嫌だなぁ、と呟いて、頬杖をついていたシャノンがエールを呷った。その横で、ラッセルが難しい顔をする。
「何処かの血族が、思わせ振りにしてるって可能性はないのかい? 面と向かって仕掛けてくるほど、奴さんも馬鹿じゃないだろう」
「勿論、有り得る。馬鹿正直に奴らの言葉を信じているわけじゃないさ。しかし、私には喧嘩を売られるような心当たりがないのだがね」
ふと、彼らの視線が物言いた気にシャノンへ向いて、思わずため息が零れた。
「マーシュは、俺がここにいるって知られてないはずだって言ってたけど?」
「誘き出せると思っているかもしれないな」
「……俺もおんなじこと言った」
言いはしたが、まさかそれはないだろうと思いたい。大体、シャノンが姿を消してから、どれほど経ったと思っているのだ。確かに直後は方々から追っ手もしつこくついたが、近年は平和そのものだったというのに。
「追っ手は一人で充分だっての」
あいつも諦めねェなぁ、とラッセルが苦笑して、フィデルへ視線を向ける。
「そっちは、まだ見つかってなさそうかい?」
「大丈夫だろう。そもそも、今のウェルテには手出し出来ないさ。単独で乗り込んでくるような度胸があるとは思えない」
モテる男は辛いねェ、と茶化されて「煩いよ」と噛み付く。
「何にせよ、シャナには暫く大人しくしていてもらおう。気付かれてはいないだろうが、こちらの駒だと認識されてはいるだろうから」
「じゃぁ、俺は引き続き情報収集かい?」
「頼りにしてるよ、ラス。こちらはこちらで、適当に暗躍するさ」
ひらり手を振って、フィデルはエールを片手に席を立つ。
解散を言い渡されることはないが、今日のところはこれ以上語ることもないのだろう。この集まりは、いつもそんな調子だ。
やってきた領主様に歓声をあげる常連たちを見遣って、ラッセルが苦笑を浮かべた。話は終わったのかい、と投げられた声に、フィデルはにこやかに応じている。今夜の飲み代は、全てフィデル持ちになるのだろう。だから彼らは奥の席で語られる物騒な話の、分厚い壁になってくれるのだ。
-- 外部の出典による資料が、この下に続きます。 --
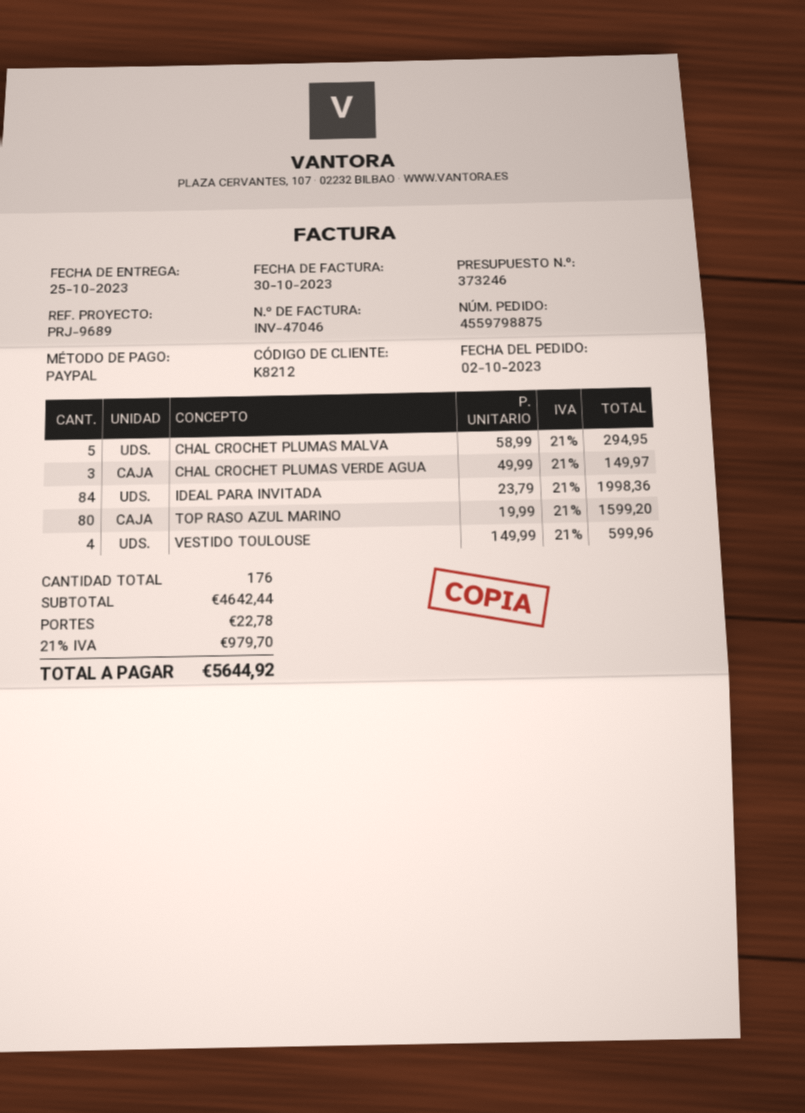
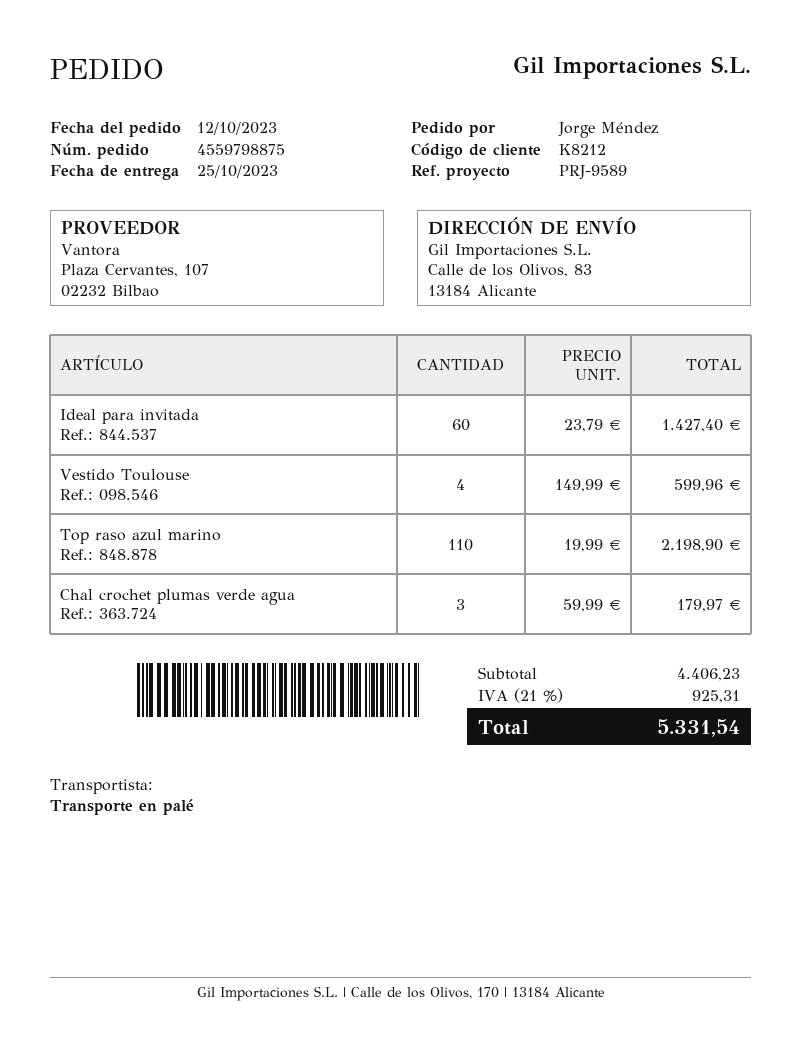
order date: 2023-10-02 -> 2023-10-12
reference: PRJ-9689 -> PRJ-9589
CHAL CROCHET PLUMAS MALVA: 5 x 58.99 = 294.95 -> none
CHAL CROCHET PLUMAS VERDE AGUA: 3 x 49.99 = 149.97 -> 3 x 59.99 = 179.97
IDEAL PARA INVITADA: 84 x 23.79 = 1998.36 -> 60 x 23.79 = 1427.40
TOP RASO AZUL MARINO: 80 x 19.99 = 1599.20 -> 110 x 19.99 = 2198.90
subtotal: 4642.44 -> 4406.23
shipping: 22.78 -> none
tax: 21% = 979.70 -> 21% = 925.31
total: 5644.92 -> 5331.54

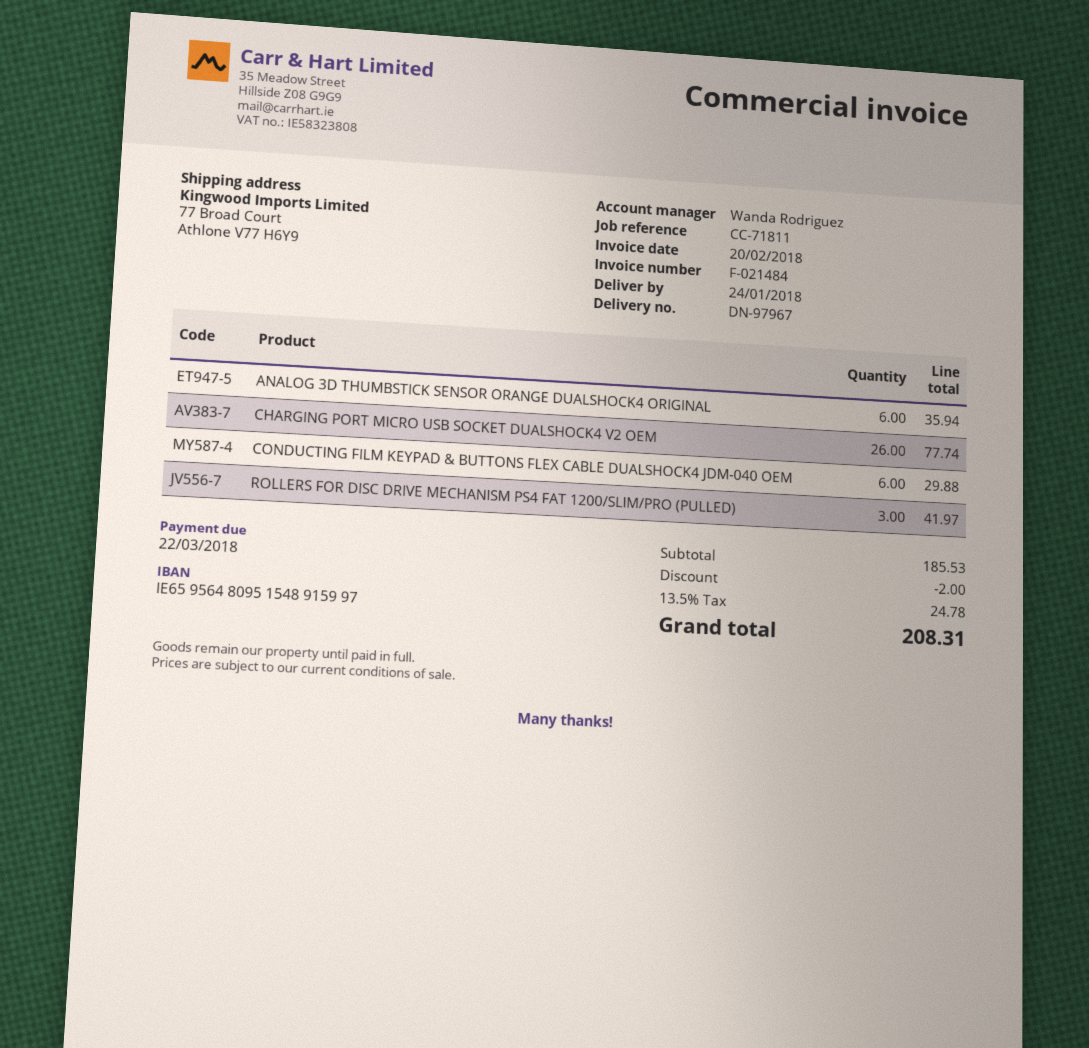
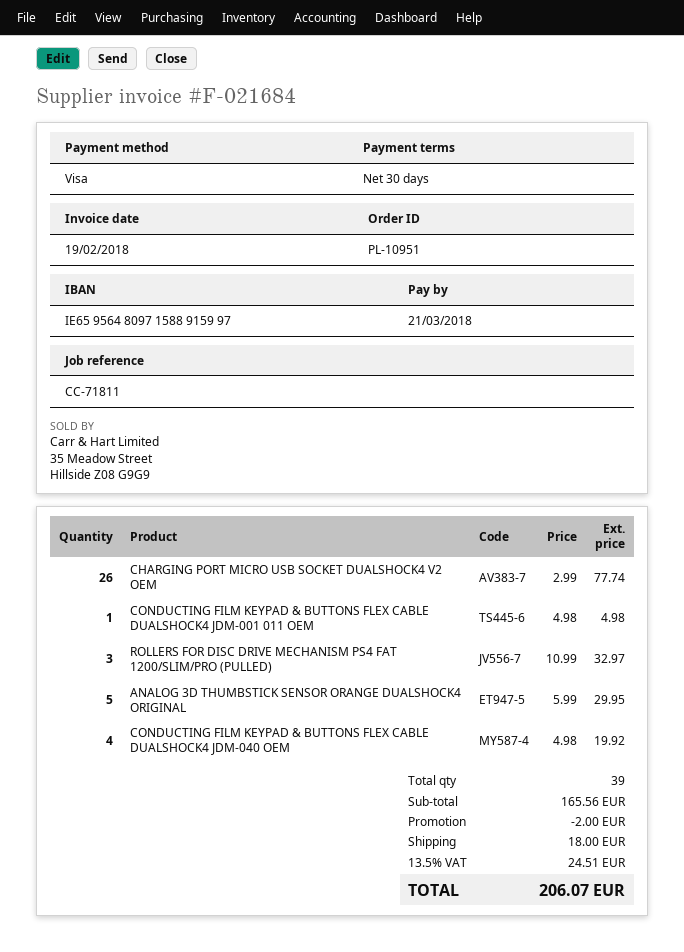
invoice number: F-021484 -> F-021684
invoice date: 2018-02-20 -> 2018-02-19
due date: 2018-03-22 -> 2018-03-21
bank account: IE65956480951548915997 -> IE65956480971588915997
ANALOG 3D THUMBSTICK SENSOR ORANGE DUALSHOCK4 ORIGINAL: 6 for 35.94 -> 5 for 29.95
CONDUCTING FILM KEYPAD & BUTTONS FLEX CABLE DUALSHOCK4 JDM-040 OEM: 6 for 29.88 -> 4 for 19.92
ROLLERS FOR DISC DRIVE MECHANISM PS4 FAT 1200/SLIM/PRO (PULLED): 3 for 41.97 -> 3 for 32.97
CONDUCTING FILM KEYPAD & BUTTONS FLEX CABLE DUALSHOCK4 JDM-001 011 OEM: none -> 1 for 4.98
subtotal: 185.53 -> 165.56
shipping: none -> 18.00
tax: 13.5% = 24.78 -> 13.5% = 24.51
total: 208.31 -> 206.07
そもそも気前が良く気安い領主様は、元より常連たちに好かれているのだとラッセルは言うけれど。まだ新参者のシャノンには、その辺りの機微は見えてこない。
「んで、シャナ。仕事は暫く詰まってるのかい?」
「うん? マーシュのシャツとウエストコートくらいかな。終わったら雑務を片付けて、グウェンの秋冬物を考え始めようかと」
どうして、と小首を傾げると、ラッセルは自分のシャツを摘んだ。
「いや、俺も新調しようかと思ってよ。シャナが最初に作ってくれたのは、まだ大丈夫なんだが、その前に他所で作った奴がな」
「寸法変わってないよね? だったら記録簿の、そのまま使うけど」
「おう、それで頼むわ。おまえさんの仕立てはいいな。丈夫だし、型崩れもし難いし。手入れが楽で助かる」
職人には最高の褒め言葉だよ、と応じて、ふむ、と思案げに腕を組む。
「白でいいの? 最近は、たまに縞も出るよ」
「そうだな、たまには違うのでも面白いかもしれんなぁ」
生地見本もあるよ、と付け加えると、ラッセルは軽く頷いた。
「明日、店に出る前に工房へ顔出すわ」
「了解、こっちからも似合いそうなの見繕っておくよ」
ぐいっと残ったエールを飲み干して、シャノンは立ち上がった。またね、とひらひら手を振って店を突っ切ると、酒場を後にする。
外へ出た途端、店内の喧騒が間遠になって、我知らず小さく息を吐いた。
見上げる空は月が明るくて、通りの向こうまで良く見える。行き交うヒトビトの姿があるのは、事件の終息を信じているからだろう。
踵を返したシャノンは、のんびりと工房へ歩き出したのだ。